▸ **DATA EXTRACTS**
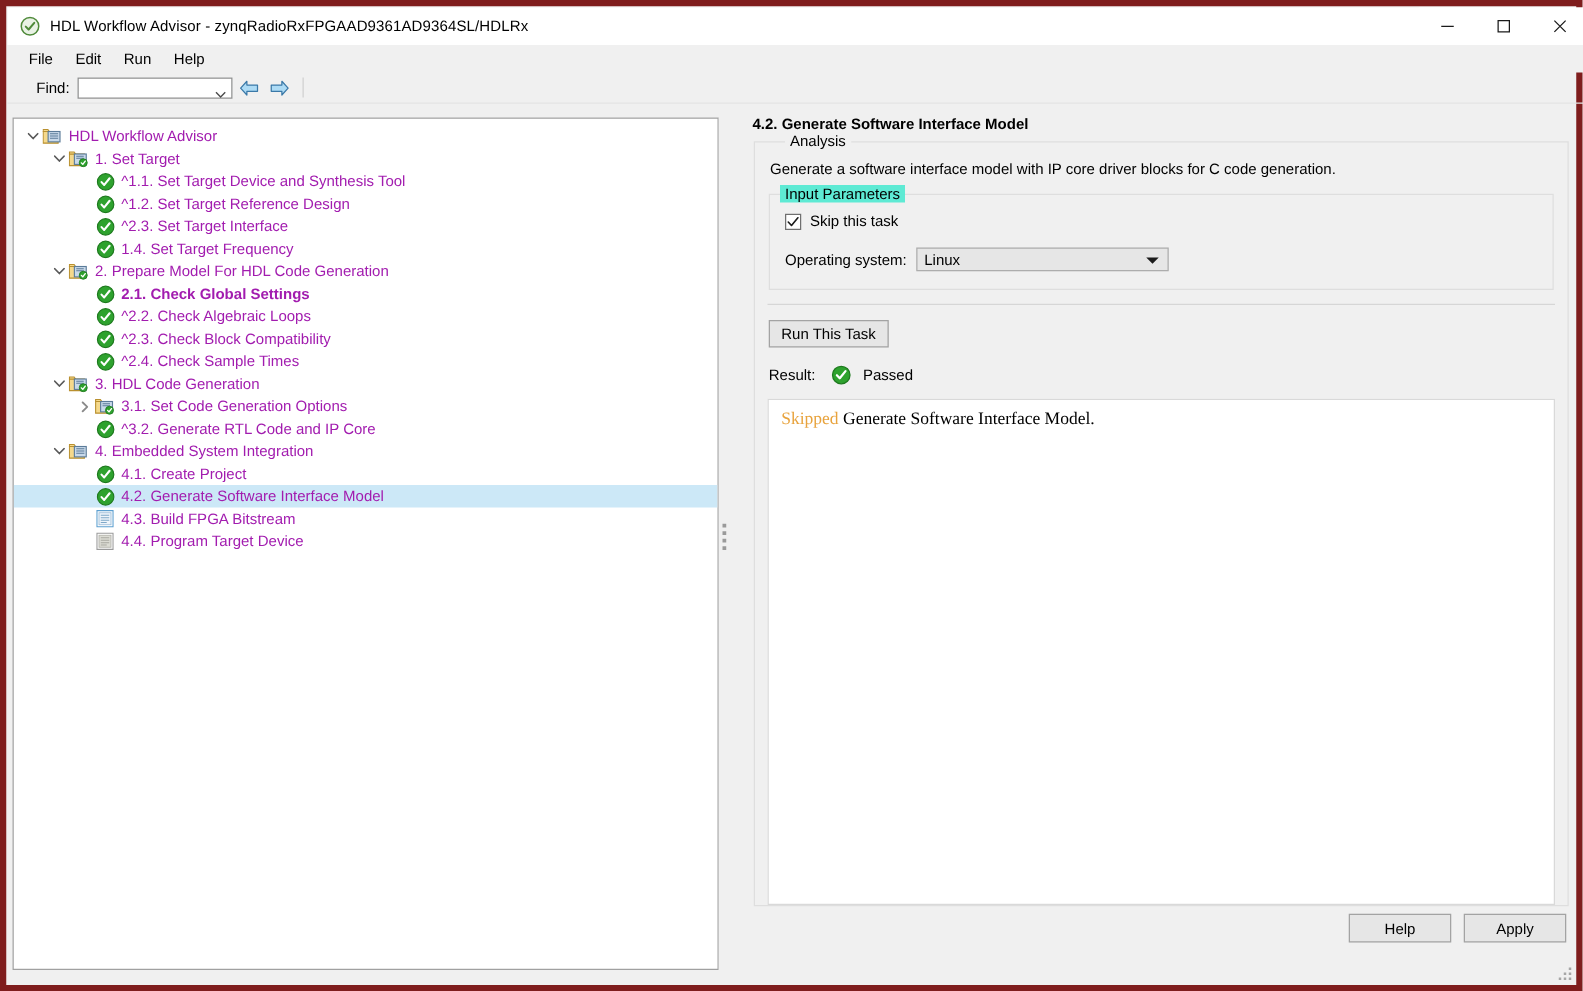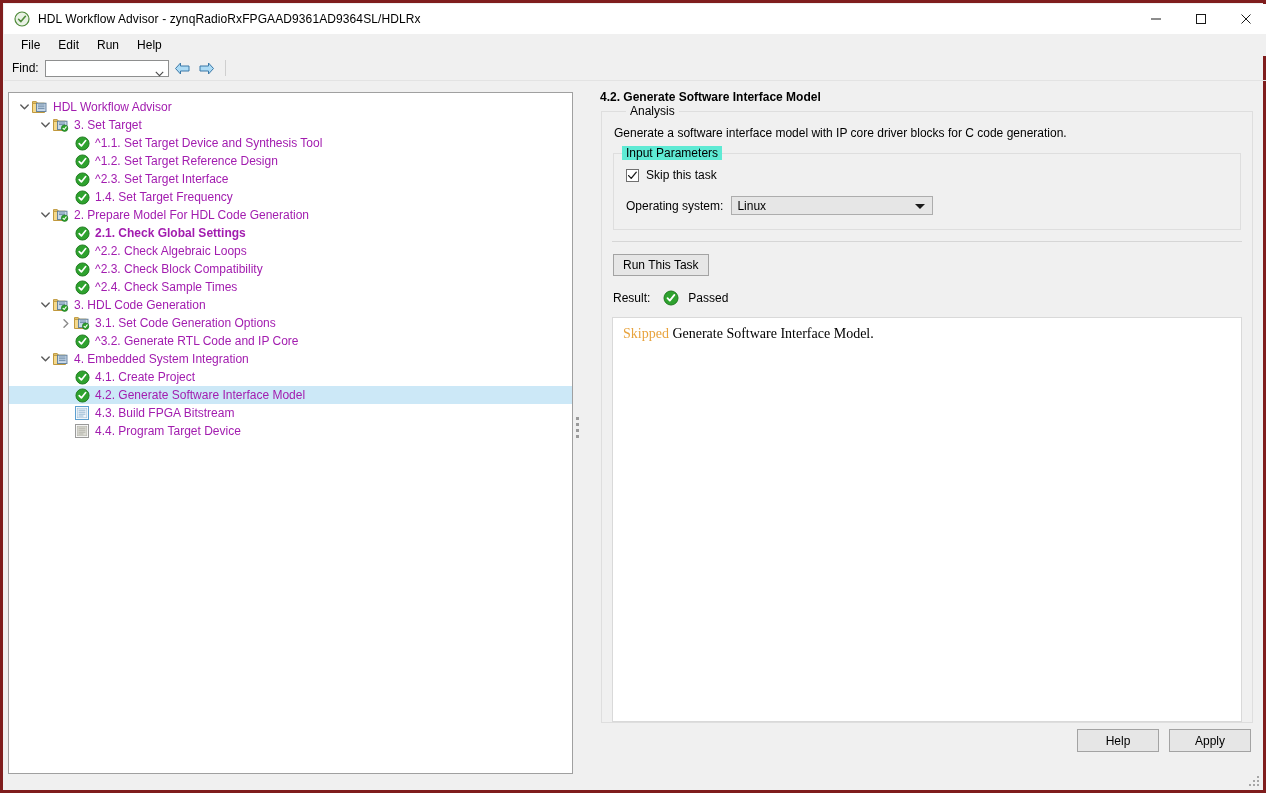--- a/index.html
+++ b/index.html
@@ -10,21 +10,21 @@
     font-family: "Liberation Sans", sans-serif;
     font-size: 12px;
     color: #000;
     -webkit-font-smoothing: antialiased;
   }
   .window {
     position: absolute;
     left: 0; top: 0;
     width: 1266px; height: 793px;
     background: #f0f0f0;
-    border: 3px solid #7f1d1d;
+    border: 5px solid #7f1d1d;
     box-sizing: border-box;
   }
 
   
   .titlebar {
     position: absolute; left: 1px; top: 1px;
     width: 1264px; height: 30px;
     background: #ffffff;
     display: flex; align-items: center;
   }
@@ -60,21 +60,21 @@
   }
   .menu-item {
     padding: 3px 9px;
     font-size: 12px;
     color: #000;
     line-height: 14px;
   }
 
   
   .findbar {
-    position: absolute; left: 0; top: 53px;
+    position: absolute; left: 15px; top: 53px;
     width: 1120px; height: 24px;
     background: #f0f0f0;
     display: flex; align-items: center;
     padding-left: 9px;
     box-sizing: border-box;
   }
   .find-label { font-size: 12px; margin-right: 6px; }
   .find-combo {
     width: 124px; height: 17px;
     background: #ffffff;
@@ -382,21 +382,21 @@
           <span class="ticon">
             <svg width="16" height="14" viewBox="0 0 16 14">
               <path d="M0.5 3.2 L0.5 12.5 L12.5 12.5 L12.5 3.2 Z" fill="#f5d98c" stroke="#b9902f" stroke-width="0.9"></path>
               <path d="M0.5 3.2 L0.5 1.6 L4.3 1.6 L5.4 3.2 Z" fill="#f5d98c" stroke="#b9902f" stroke-width="0.9"></path>
               <rect x="4.5" y="3.2" width="9.5" height="8.3" fill="#c8d9ea" stroke="#5b7b99" stroke-width="0.9"></rect>
               <path d="M6 5 H12 M6 6.6 H12" stroke="#5b7b99" stroke-width="0.8"></path>
               <circle cx="11.6" cy="10.2" r="3.2" fill="#2ea22e" stroke="#1f7a1f" stroke-width="0.7"></circle>
               <path d="M10.1 10.3 L11.2 11.5 L13.2 8.9" fill="none" stroke="#ffffff" stroke-width="1.1" stroke-linecap="round" stroke-linejoin="round"></path>
             </svg>
           </span>
-          <span class="tlabel">3. Set Target</span>
+          <span class="tlabel">1. Set Target</span>
         </div>
         <div class="tnode" style="padding-left: 49px;">
           <span class="twist"></span>
           <span class="ticon">
             <svg width="15" height="15" viewBox="0 0 16 16">
               <circle cx="8" cy="8" r="7" fill="#2ea22e"></circle>
               <circle cx="8" cy="8" r="7" fill="none" stroke="#1f7a1f" stroke-width="1"></circle>
               <path d="M4.5 8.2 L6.8 10.6 L11.4 4.9" fill="none" stroke="#ffffff" stroke-width="1.8" stroke-linecap="round" stroke-linejoin="round"></path>
             </svg>
           </span>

▸ **PROBLEM STATEMENT**
Print, exactly as written, the lines above from the first one to the one containing "3px solid #7f1d1d;". Leave out pictures.

▸ **RESULT OF THIS EXERCISE**
--- a/index.html
+++ b/index.html
@@ -10,21 +10,21 @@
     font-family: "Liberation Sans", sans-serif;
     font-size: 12px;
     color: #000;
     -webkit-font-smoothing: antialiased;
   }
   .window {
     position: absolute;
     left: 0; top: 0;
     width: 1266px; height: 793px;
     background: #f0f0f0;
-    border: 3px solid #7f1d1d;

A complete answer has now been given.